Nel capitolo 13 Evans controlla l'orologio perché alle 6 di mattina in punto la comitiva diretta in Oregon dovrà ripartire dopo una tappa. In questa scena c'è la differenza principale tra questo libro e il suo predecessore: la programmazione. Il mondo di Summers e Boon e Jim è finito, con esso sono crollati gli stili di vita dei
Mountain Men e il tempo, il progresso, se li è portati via. La Carovana è programmata, regolata da capitano e responsabili, gestita attraverso riunioni e votazione, si muove su un percorso prestabilito verso una meta precisa, guidata da uno scopo e regolata da tempi precisi. Il Grande Cielo c'è ancora ma sotto di esso non si muovono uomini liberi, ma gruppi sociali. Come riconosce non ricordo più chi in un certo punto del libro, tutta l'organizzazione ha valore in quanto
Gioco di Società, non è in realtà così indispensabile come può sembrare. Tadlock, invece, ne è oppresso e anche chi più è vicino o simile a Summers, ovvero Evans, ne è soggetto.

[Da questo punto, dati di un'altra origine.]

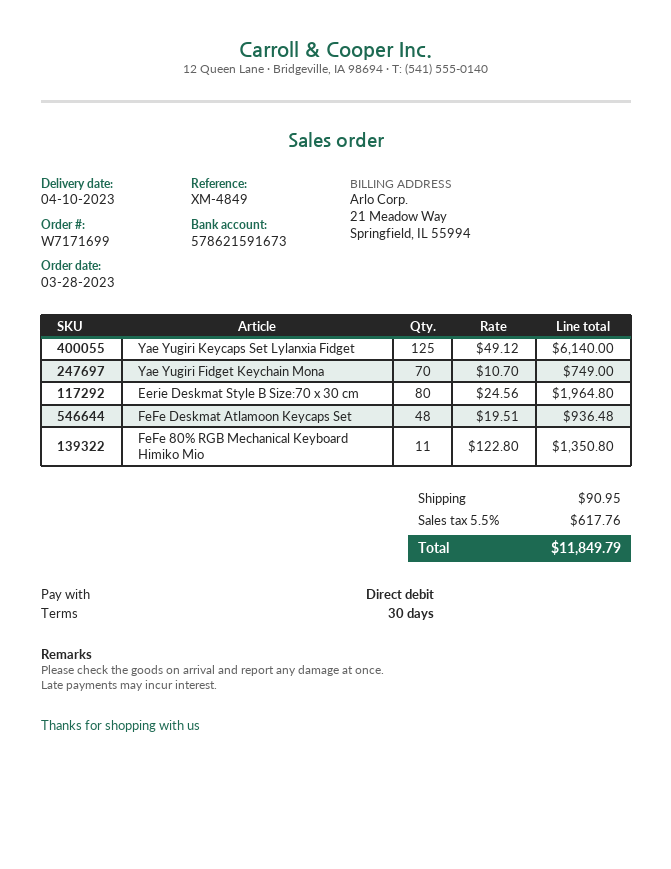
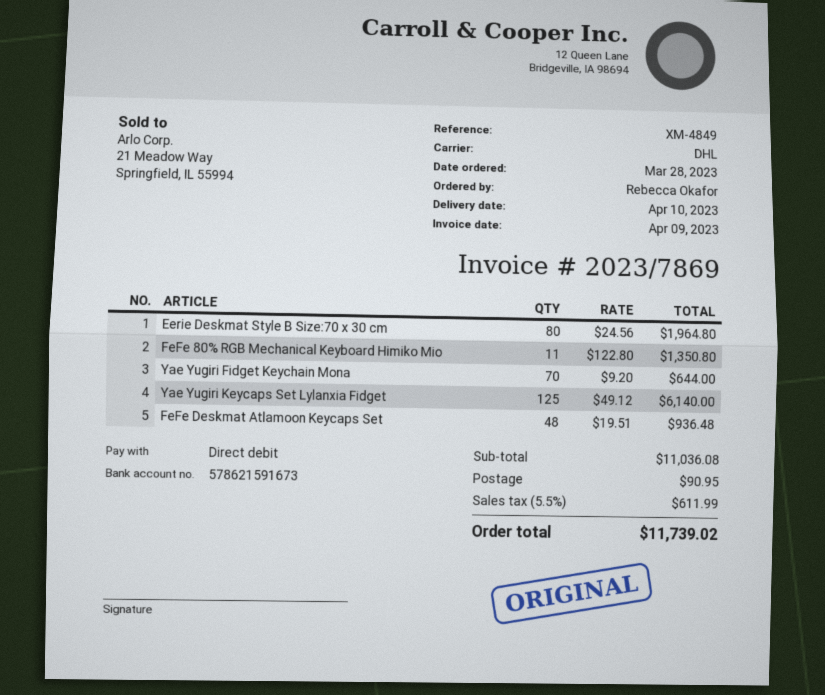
Yae Yugiri Fidget Keychain Mona: 70 x 10.70 = 749.00 -> 70 x 9.20 = 644.00
tax: 5.5% = 617.76 -> 5.5% = 611.99
total: 11849.79 -> 11739.02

Questa differenza di ambientazione e protagonisti è la differenza principale tra i due libri e lo ammetto, lascia un po' l'amaro in bocca. Avrei preferito meno
coraggio in Guthrie e più somiglianza tra le opere, con questo libro dominato dalla figura di Summers come il precedente era dominato dalla figura di Boone, avrei preferito una replica ma non è così: i bisonti stanno scomparendo, i castori sono scomparsi, gli indiani fanno pena e la società avanza inesorabile. Lascia l'amaro in bocca soprattutto letto da noi che questo stile di vita l'abbiamo portato all'estremo, circondati da orologi. Tolto ciò, tuttavia, se la logica del romanzo fosse stata la stessa ma Guthrie avesse introdotto meno personaggi l'avrei preferito, invece qui ce ne sono tanti ciascuno ad introdurre una diversa visione del "progetto" e il risultato è, a mio avviso, un po' spaesante. Tuttavia rimane un altro gran tassello nella letteratura della Grande Frontiera Americana che chi ama questo genere apprezzerà comunque; difficile è comunque il confronto con quel mastondontico capolavoro che è il Grande Cielo, l'autore stesso deve essersi sentito in soggezione. Del resto l'eccesso di protagonisti risponde probabilmente alla stessa logica di evidenziare il differente mondo che qui è rappresentato rispetto a quello de Il Grande Cielo, un libro in cui vi era tratteggiato un territorio nuovo, disabitato se non per quei quattro trappers che più che conquistarlo se ne lasciavano conquistare. Ultimo avviso: il romanzo è comunque sempre pervaso dal sentimento di invecchiamento e di spaesamento, di perdita e di rammarico, di Dick Summers, e in ciò è veramente triste e nostalgico. Come avete notato ho evidenziato alcuni punti considerabili come negativi: in realtà lo sono solo a partire da Il Grande Cielo e sono si negativi, ma è la logica stessa della narrazione che è tale, di conseguenza sono negativi "in senso relativo" e il romanzo si merita infatti 5 stelle piene perché è indubbiamente un grande capolavoro del Romanzo Americano.
Due note sul finale.
1) Negli ultimi capitoli Summers scompare pian piano fino a fuggire di soppiatto nel mezzo della notte, non salutando né i compagni di viaggio né noi lettori, quasi a sottolineare la fine del suo mondo, l'avvento del mondo nuovo dei coloni e della società, ma allo stesso tempo a sottolineare che questa è stata possibile solo grazie alla stirpe dei Mountain Men.
2) il libro si chiude con le speranze e la felicità di Lije di fronte alla nuova terra e alle nuove prospettive viste nell'ottica di crescervi il nipote, ignorando che non è suo ma bastardo, fondando quindi le sue speranze su una menzogna ancora peggiore tenendo conto che il sangue che pensa essere suo è invece quello che gli ha assassinato il cane. Penso che difficilmente si possa ideare un finale più terribile e negativo.